YOUR GOAL:
Every line that includes the word "riêng" needs to be copied from the listing.

EXERCISE DATA:
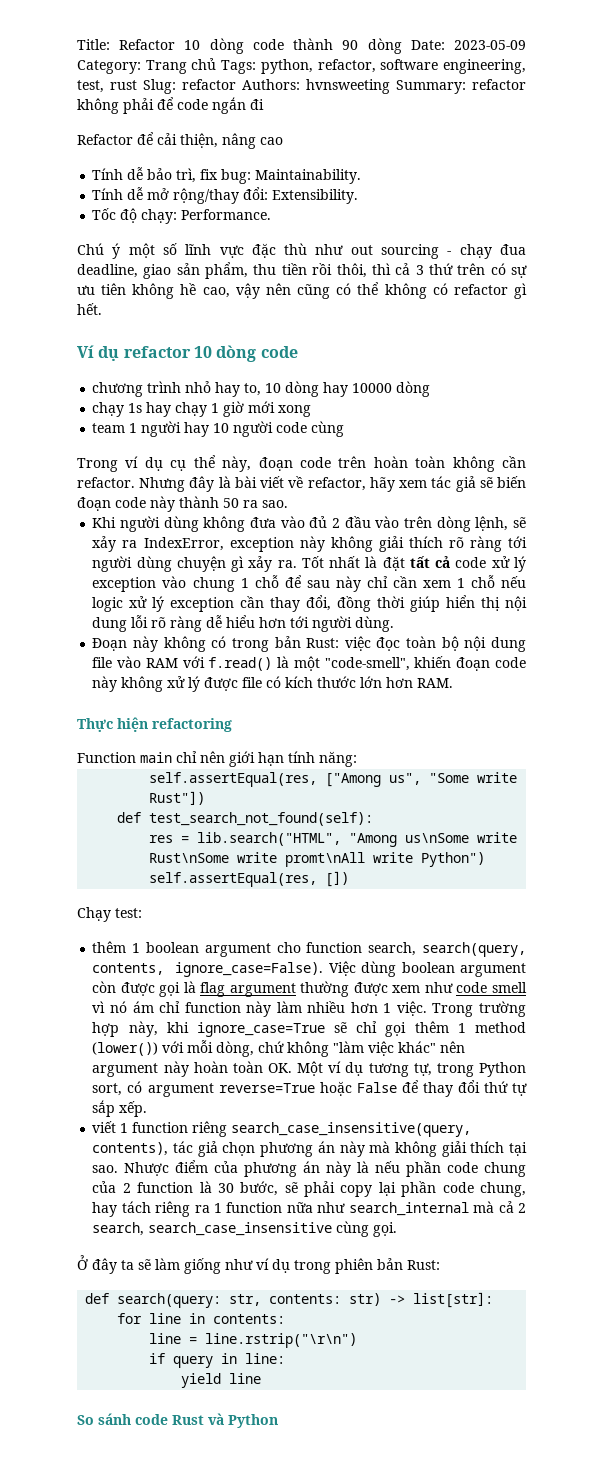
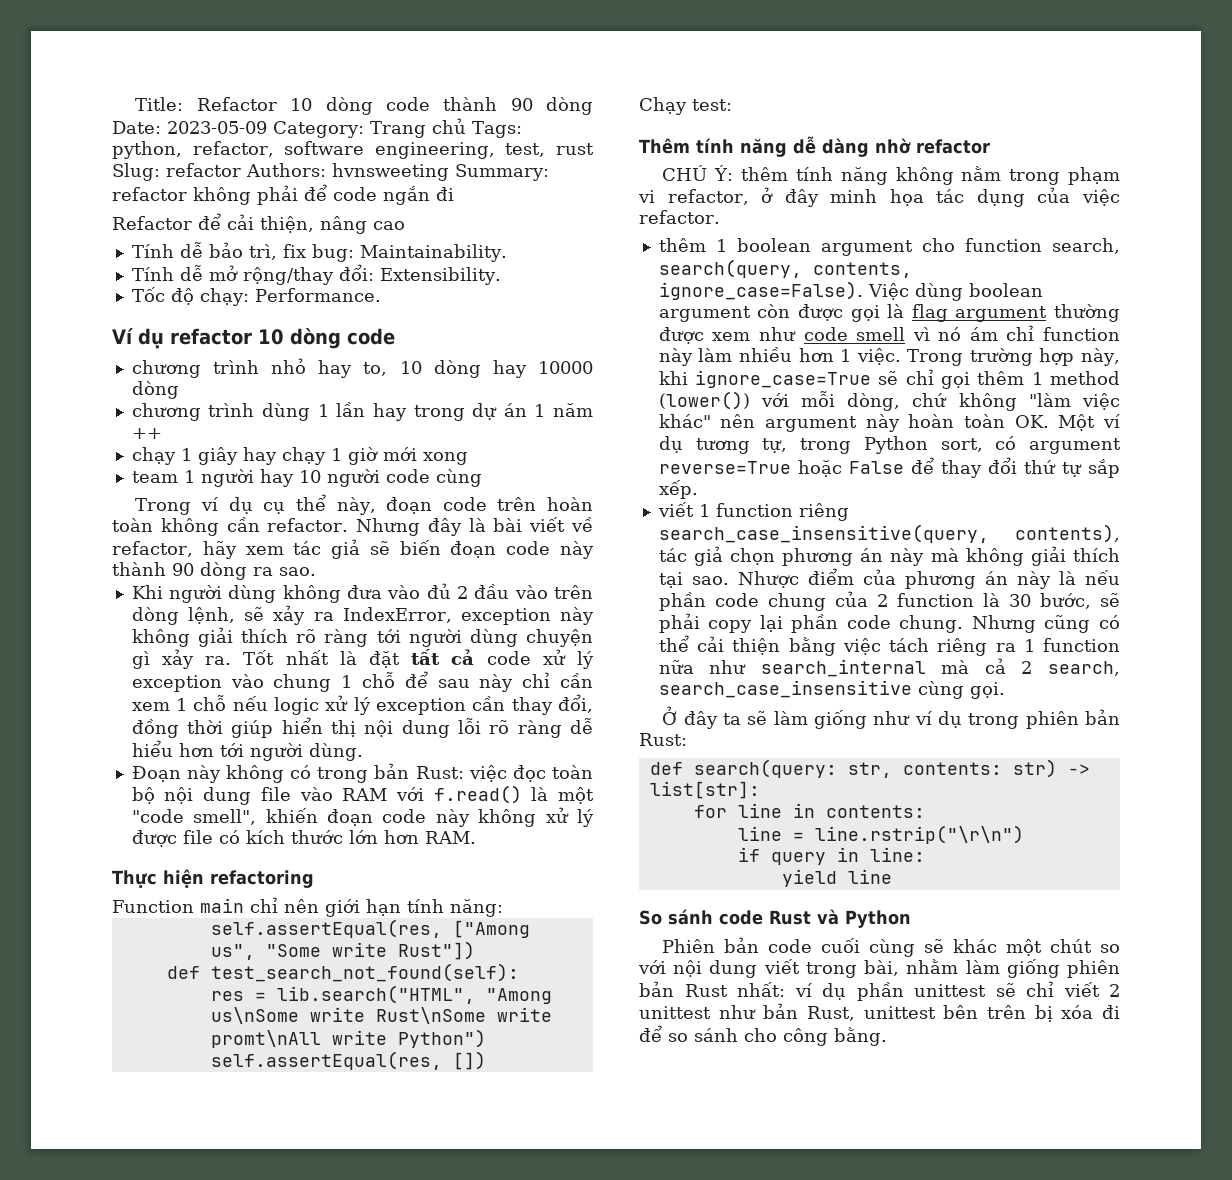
- Chú ý một số lĩnh vực đặc thù như out sourcing - chạy đua deadline, giao sản phẩm, thu tiền rồi thôi, thì cả 3 thứ trên có sự ưu tiên không hề cao, vậy nên cũng có thể không có refactor gì hết.
- chạy 1s hay chạy 1 giờ mới xong
+ chương trình dùng 1 lần hay trong dự án 1 năm ++
+ chạy 1 giây hay chạy 1 giờ mới xong
- Nhưng đây là bài viết về refactor, hãy xem tác giả sẽ biến đoạn code này thành 50 ra sao.
+ Nhưng đây là bài viết về refactor, hãy xem tác giả sẽ biến đoạn code này thành 90 dòng ra sao.
- Đoạn này không có trong bản Rust: việc đọc toàn bộ nội dung file vào RAM với f.read() là một "code-smell", khiến đoạn code này không xử lý được file có kích thước lớn hơn RAM.
+ Đoạn này không có trong bản Rust: việc đọc toàn bộ nội dung file vào RAM với f.read() là một "code smell", khiến đoạn code này không xử lý được file có kích thước lớn hơn RAM.
+ Thêm tính năng dễ dàng nhờ refactor
+ CHÚ Ý: thêm tính năng không nằm trong phạm vi refactor, ở đây minh họa tác dụng của việc refactor.
- Nhược điểm của phương án này là nếu phần code chung của 2 function là 30 bước, sẽ phải copy lại phần code chung, hay tách riêng ra 1 function nữa như search_internal mà cả 2 search, search_case_insensitive cùng gọi.
+ Nhược điểm của phương án này là nếu phần code chung của 2 function là 30 bước, sẽ phải copy lại phần code chung. Nhưng cũng có thể cải thiện bằng việc tách riêng ra 1 function nữa như search_internal mà cả 2 search, search_case_insensitive cùng gọi.
+ Phiên bản code cuối cùng sẽ khác một chút so với nội dung viết trong bài, nhằm làm giống phiên bản Rust nhất: ví dụ phần unittest sẽ chỉ viết 2 unittest như bản Rust, unittest bên trên bị xóa đi để so sánh cho công bằng.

TASK OUTPUT:
- Nhược điểm của phương án này là nếu phần code chung của 2 function là 30 bước, sẽ phải copy lại phần code chung, hay tách riêng ra 1 function nữa như search_internal mà cả 2 search, search_case_insensitive cùng gọi.
+ Nhược điểm của phương án này là nếu phần code chung của 2 function là 30 bước, sẽ phải copy lại phần code chung. Nhưng cũng có thể cải thiện bằng việc tách riêng ra 1 function nữa như search_internal mà cả 2 search, search_case_insensitive cùng gọi.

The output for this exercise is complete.